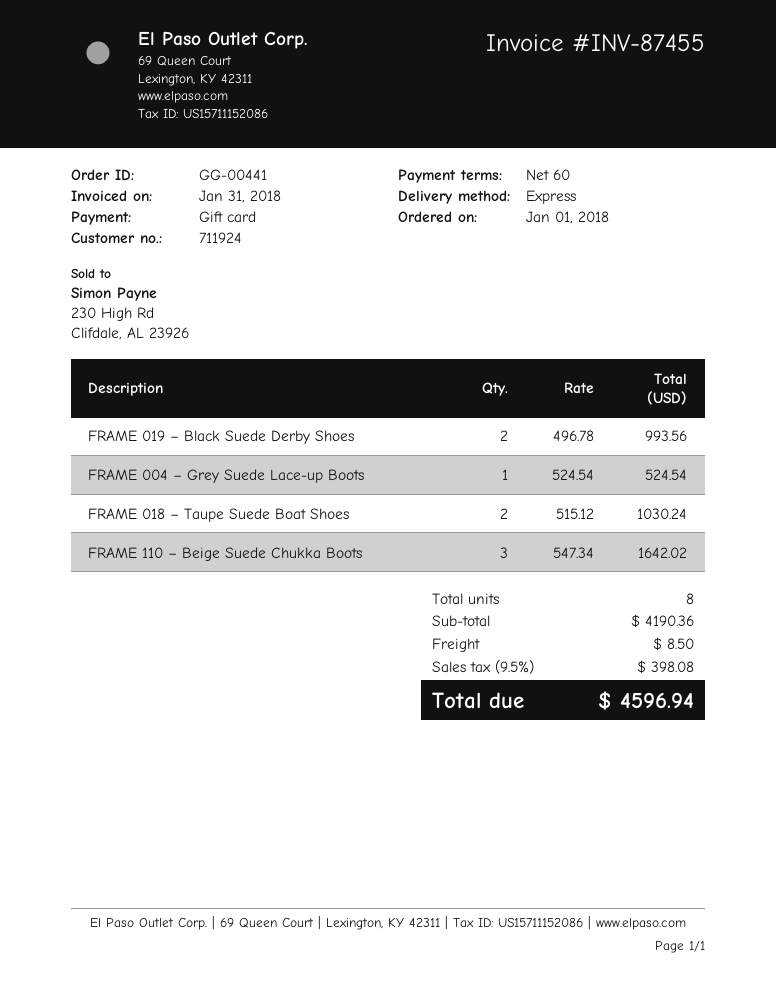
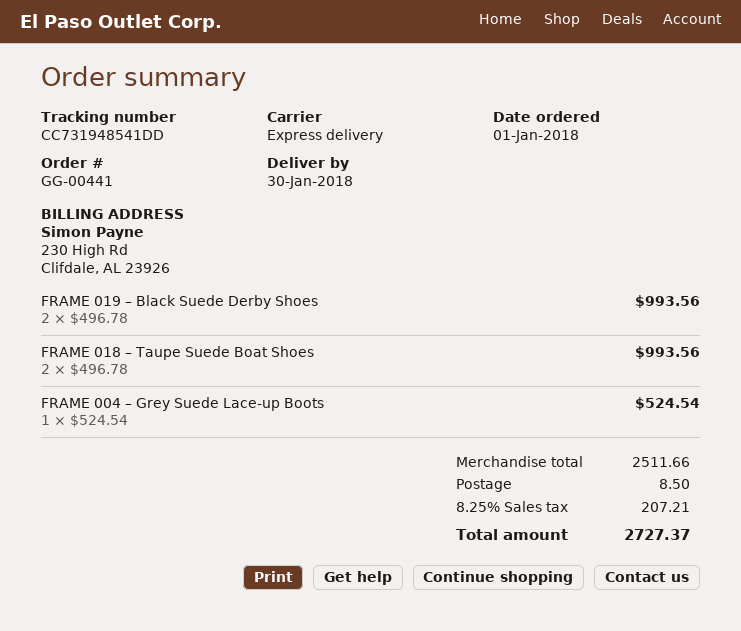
FRAME 018 – Taupe Suede Boat Shoes: 2 x 515.12 = 1030.24 -> 2 x 496.78 = 993.56
FRAME 110 – Beige Suede Chukka Boots: 3 x 547.34 = 1642.02 -> none
subtotal: 4190.36 -> 2511.66
tax: 9.5% = 398.08 -> 8.25% = 207.21
total: 4596.94 -> 2727.37

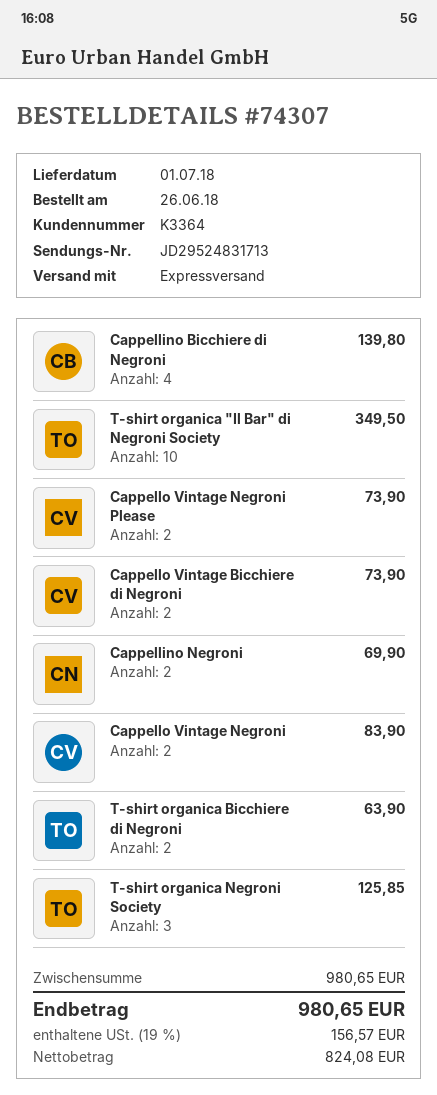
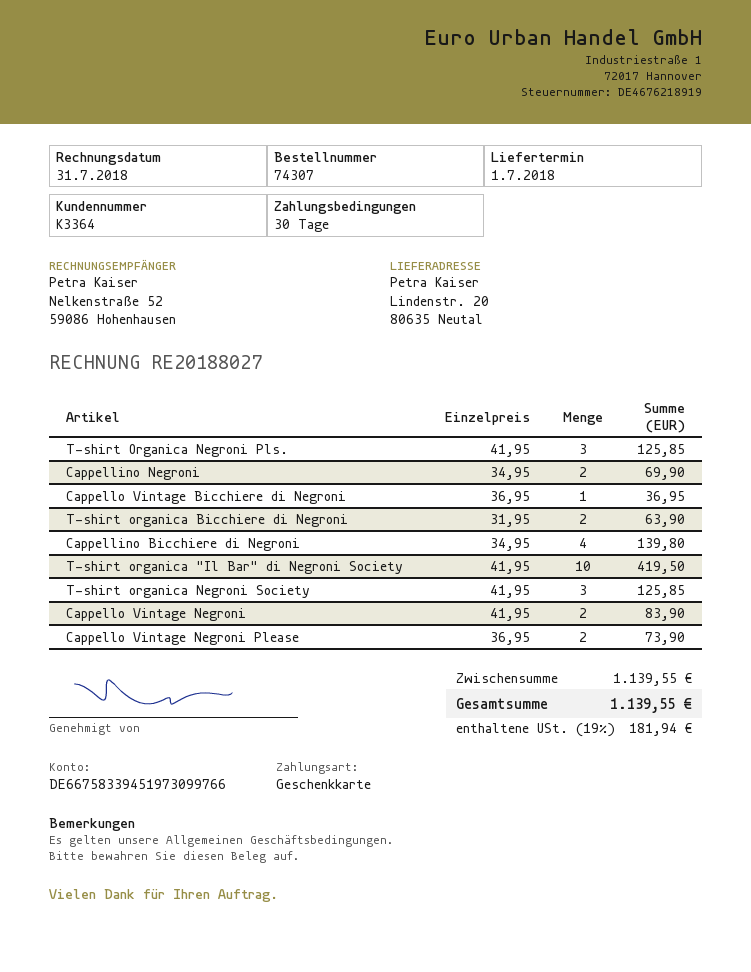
T-shirt organica "Il Bar" di Negroni Society: 10 for 349.50 -> 10 for 419.50
Cappello Vintage Bicchiere di Negroni: 2 for 73.90 -> 1 for 36.95
T-shirt Organica Negroni Pls.: none -> 3 for 125.85
subtotal: 980.65 -> 1139.55
tax: 19% = 156.57 -> 19% = 181.94
total: 980.65 -> 1139.55

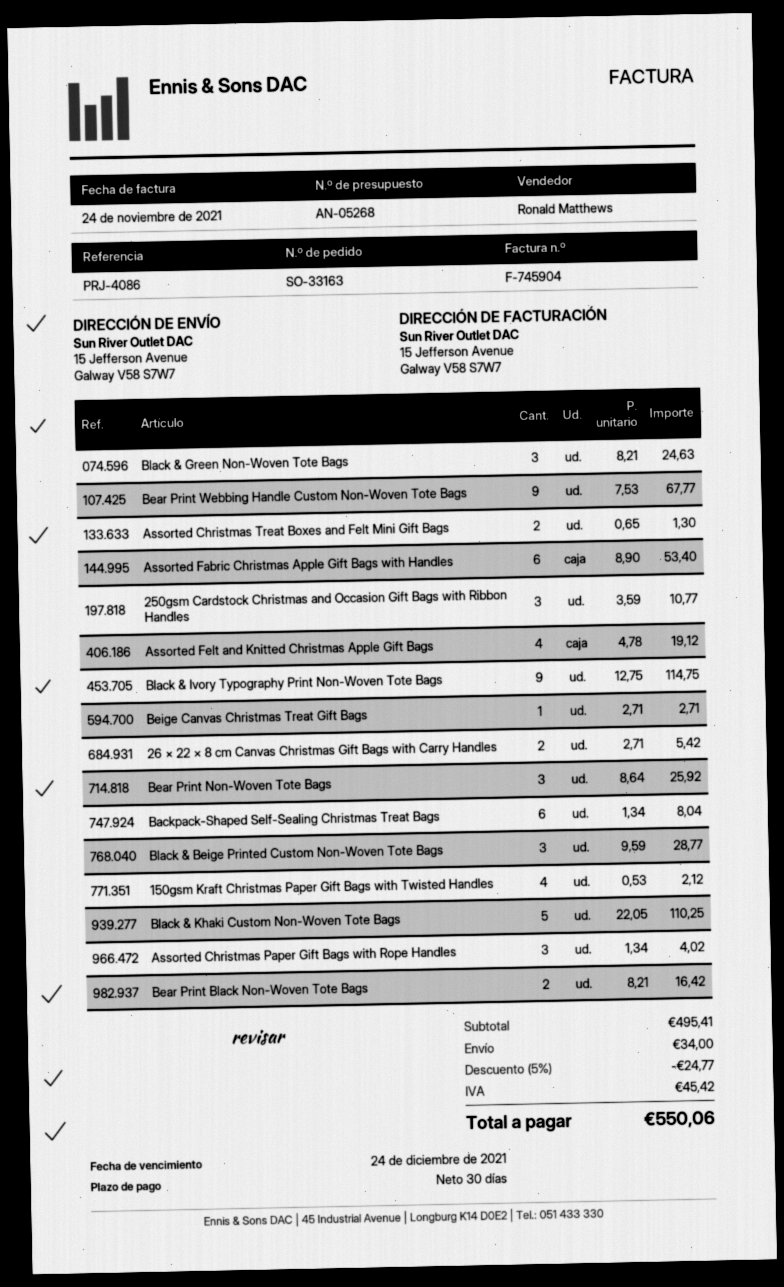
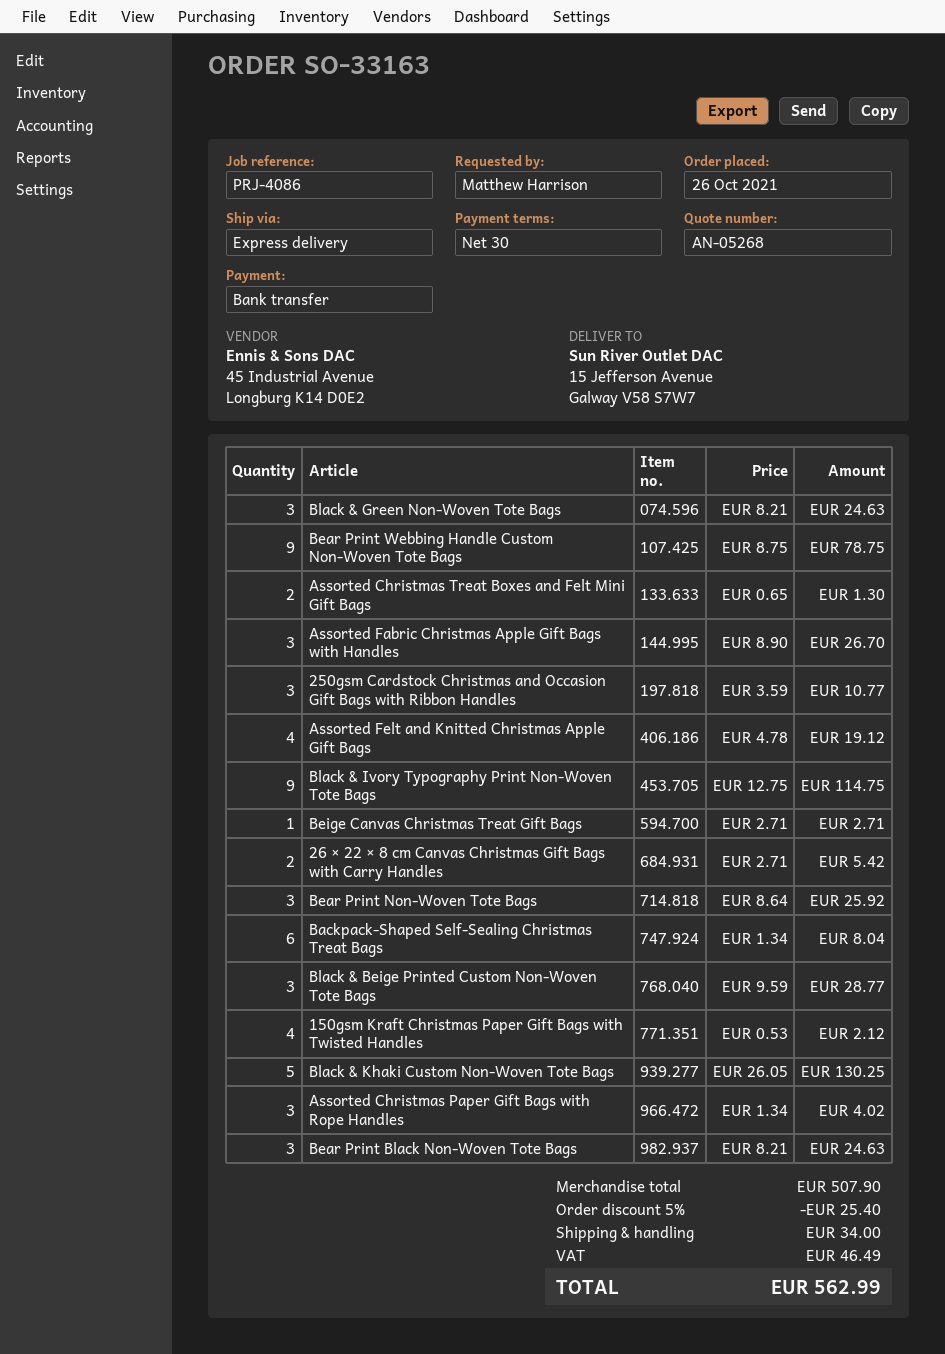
Bear Print Webbing Handle Custom Non-Woven Tote Bags: 9 x 7.53 = 67.77 -> 9 x 8.75 = 78.75
Assorted Fabric Christmas Apple Gift Bags with Handles: 6 x 8.90 = 53.40 -> 3 x 8.90 = 26.70
Black & Khaki Custom Non-Woven Tote Bags: 5 x 22.05 = 110.25 -> 5 x 26.05 = 130.25
Bear Print Black Non-Woven Tote Bags: 2 x 8.21 = 16.42 -> 3 x 8.21 = 24.63
subtotal: 495.41 -> 507.90
discount: 5% = 24.77 -> 5% = 25.40
tax: 45.42 -> 46.49
total: 550.06 -> 562.99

◇ ◇ ◇

Requirement
Every line where "Tote" appears must be returned from the listing above.

Exercise response
Bear Print Webbing Handle Custom Non-Woven Tote Bags: 9 x 7.53 = 67.77 -> 9 x 8.75 = 78.75
Black & Khaki Custom Non-Woven Tote Bags: 5 x 22.05 = 110.25 -> 5 x 26.05 = 130.25
Bear Print Black Non-Woven Tote Bags: 2 x 8.21 = 16.42 -> 3 x 8.21 = 24.63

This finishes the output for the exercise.